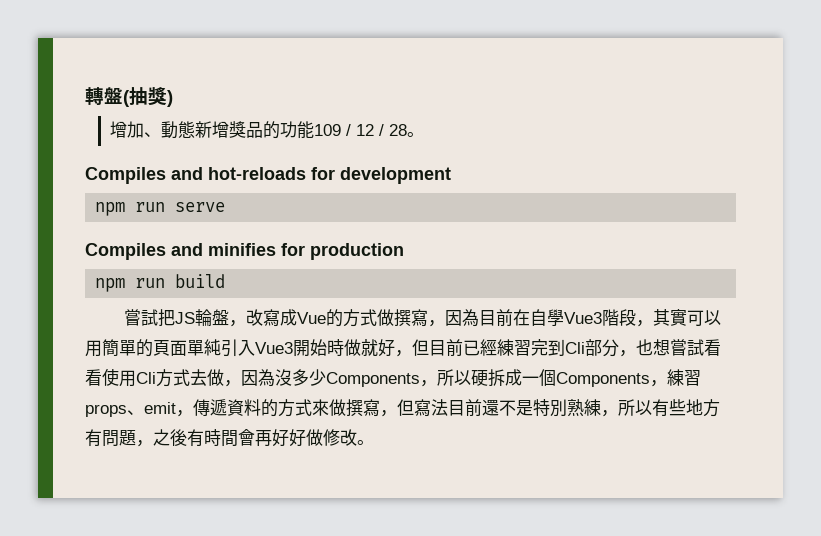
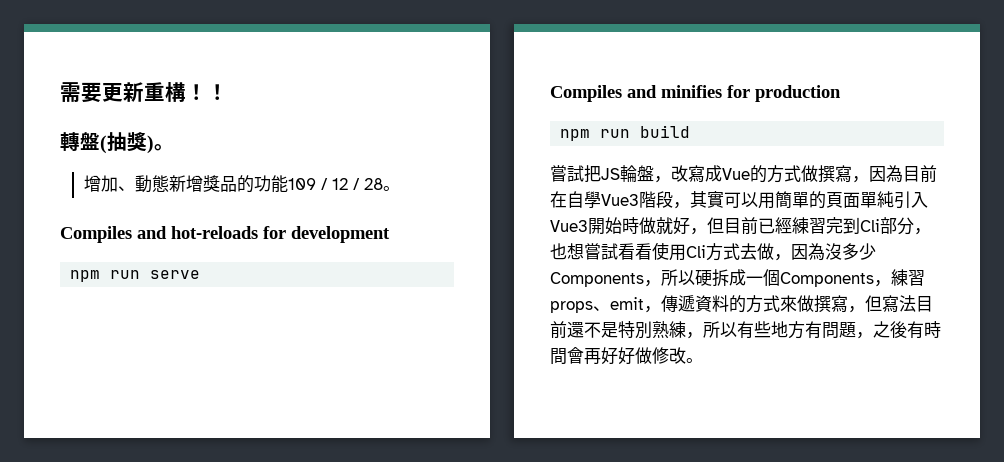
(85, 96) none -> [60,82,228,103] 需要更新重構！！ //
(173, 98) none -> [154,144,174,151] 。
:::
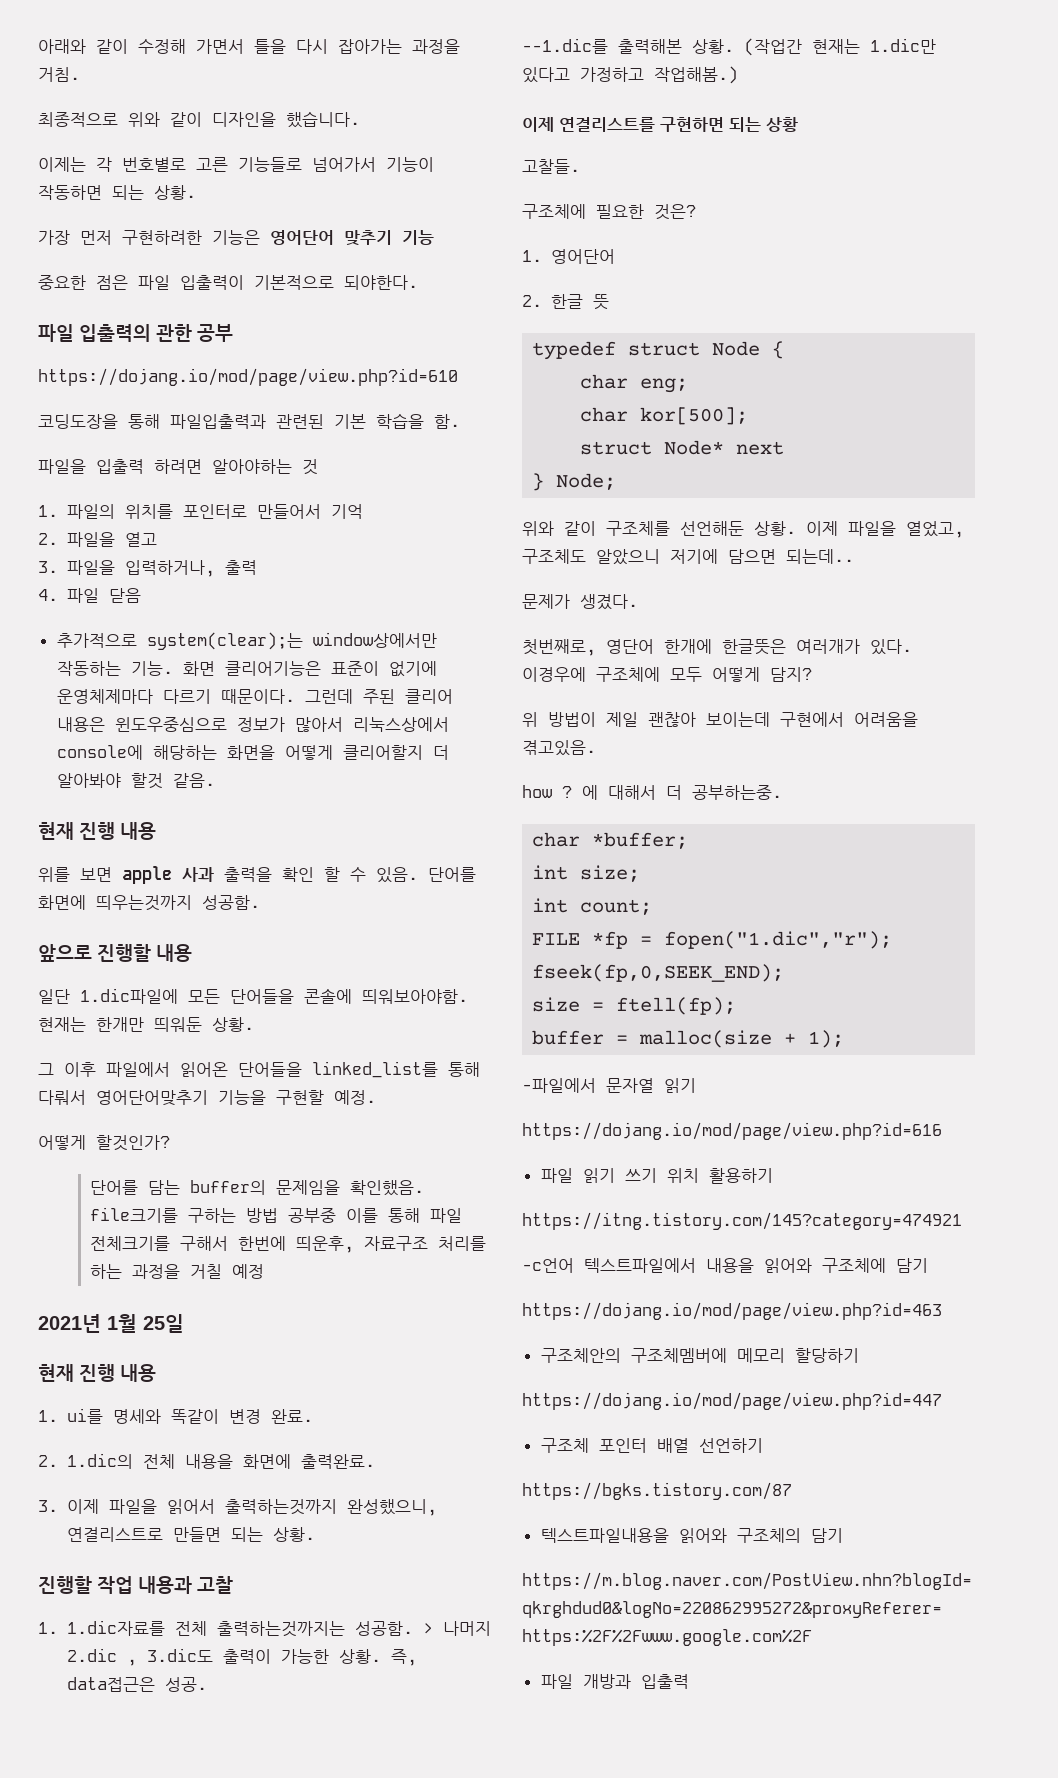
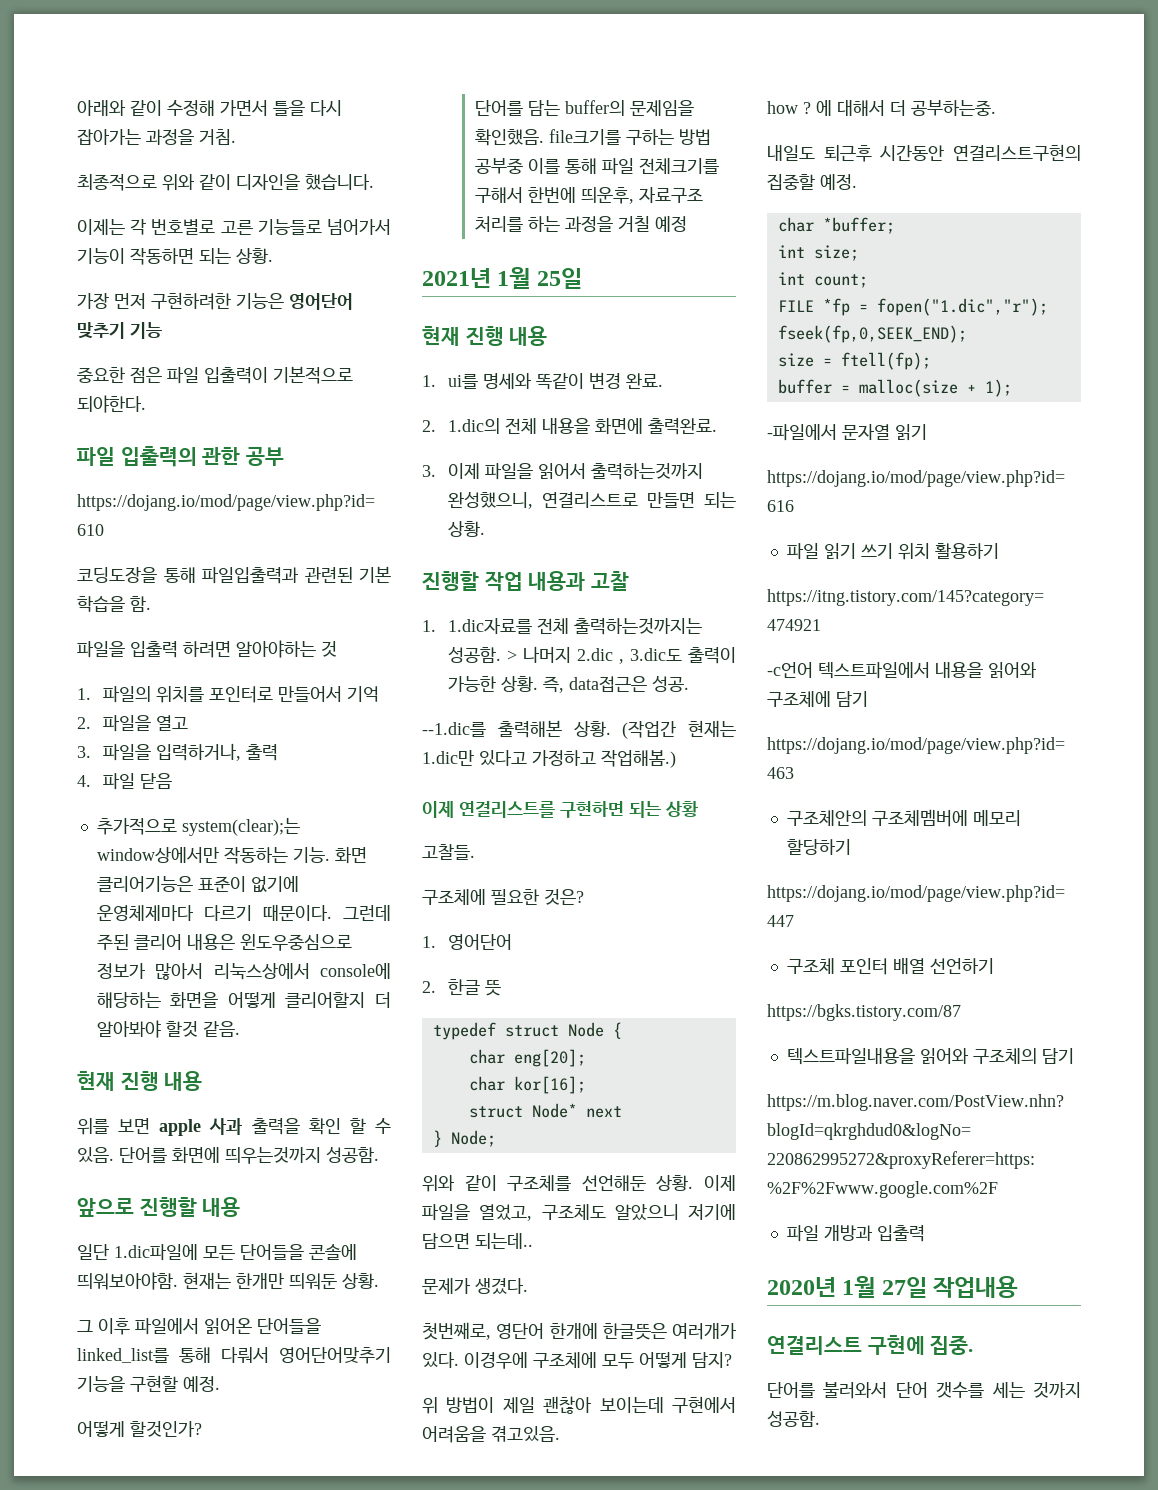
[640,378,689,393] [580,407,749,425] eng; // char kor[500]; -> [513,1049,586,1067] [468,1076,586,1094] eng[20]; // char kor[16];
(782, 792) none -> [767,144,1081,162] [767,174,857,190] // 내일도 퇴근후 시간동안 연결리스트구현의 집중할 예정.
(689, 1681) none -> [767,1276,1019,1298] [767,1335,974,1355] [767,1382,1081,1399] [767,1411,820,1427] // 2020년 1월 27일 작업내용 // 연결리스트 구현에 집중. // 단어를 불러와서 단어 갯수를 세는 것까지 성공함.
:::
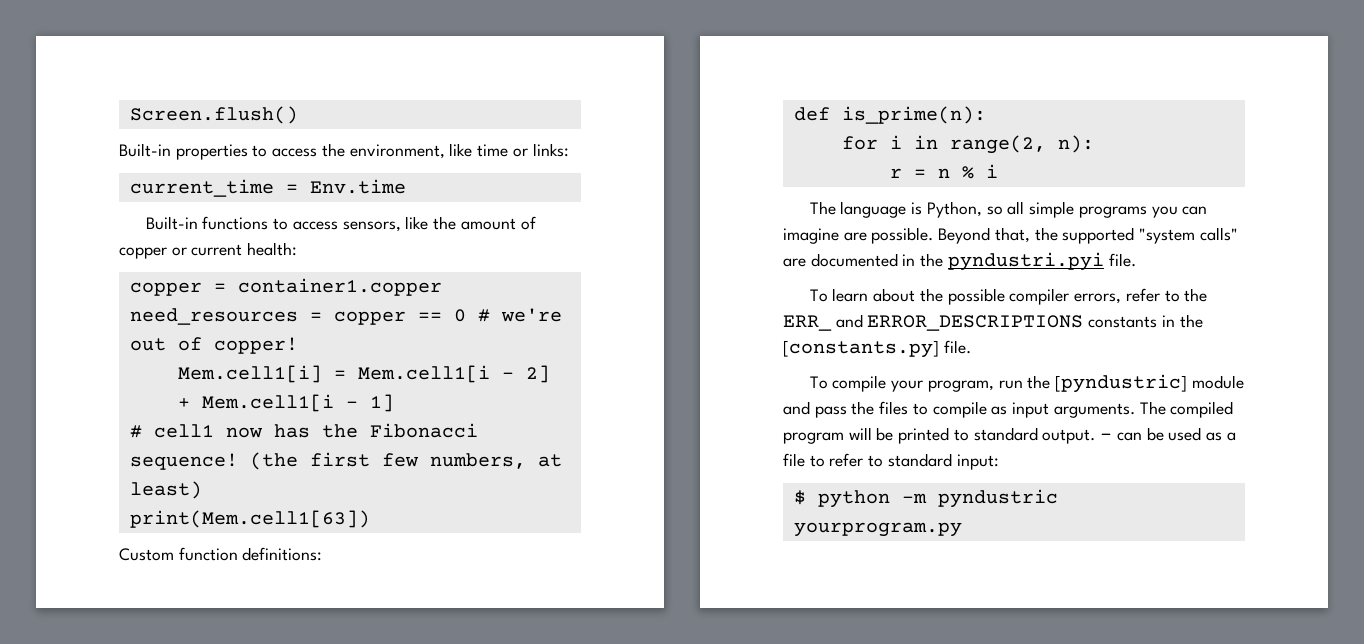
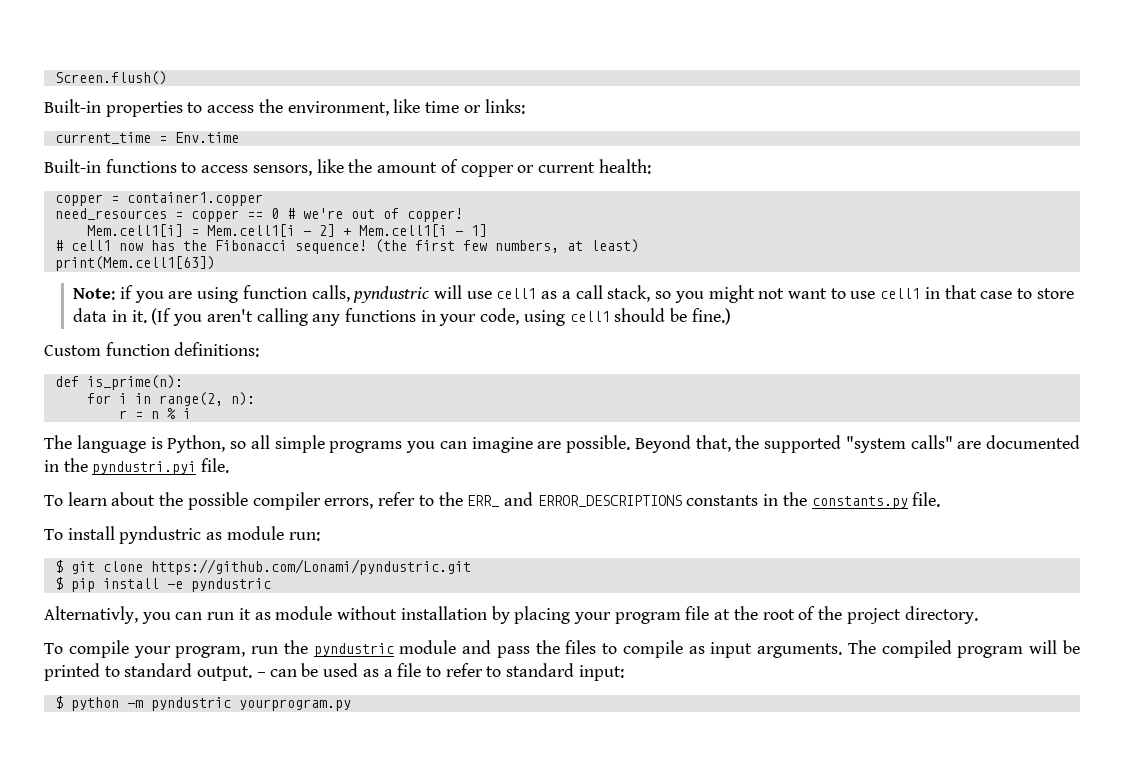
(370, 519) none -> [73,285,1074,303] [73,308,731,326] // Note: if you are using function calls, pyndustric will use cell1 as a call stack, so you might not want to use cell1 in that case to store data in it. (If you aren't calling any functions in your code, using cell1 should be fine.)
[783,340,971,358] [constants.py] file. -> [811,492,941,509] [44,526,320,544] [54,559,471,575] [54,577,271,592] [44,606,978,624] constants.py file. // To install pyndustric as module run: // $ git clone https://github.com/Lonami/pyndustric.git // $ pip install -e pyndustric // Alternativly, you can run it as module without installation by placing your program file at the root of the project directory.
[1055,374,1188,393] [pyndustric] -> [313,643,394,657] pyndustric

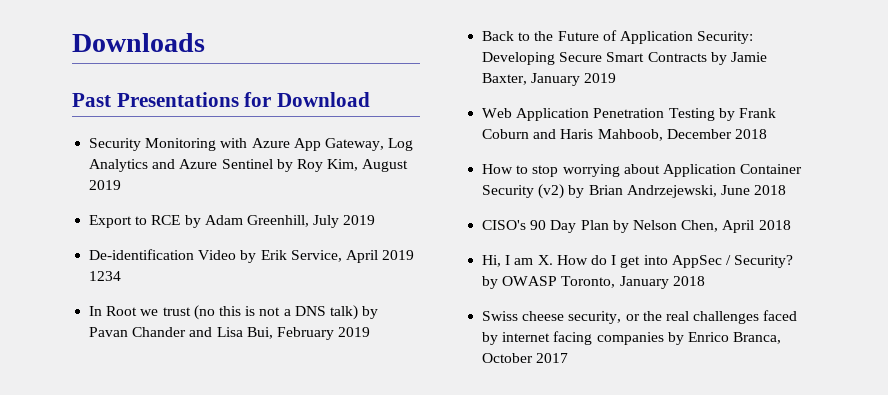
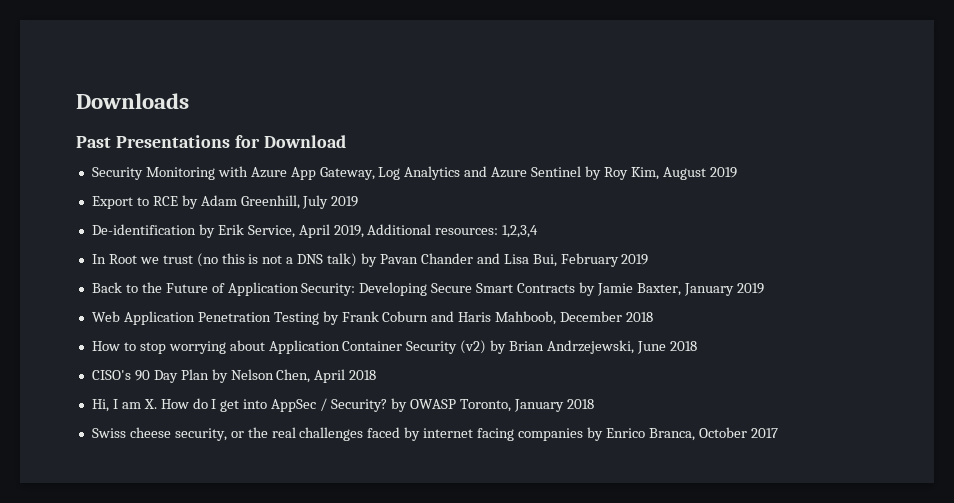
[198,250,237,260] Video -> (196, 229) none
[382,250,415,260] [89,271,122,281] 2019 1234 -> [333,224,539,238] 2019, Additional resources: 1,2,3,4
:::
[How to complete this task] From the listing above, repeat exactly the lines starting at the line that includes "[640,378,689,393] [580,407,749,425] eng;" and ending at the line that includes "(782, 792) none", with nothing outside that span.

[Response area]
[640,378,689,393] [580,407,749,425] eng; // char kor[500]; -> [513,1049,586,1067] [468,1076,586,1094] eng[20]; // char kor[16];
(782, 792) none -> [767,144,1081,162] [767,174,857,190] // 내일도 퇴근후 시간동안 연결리스트구현의 집중할 예정.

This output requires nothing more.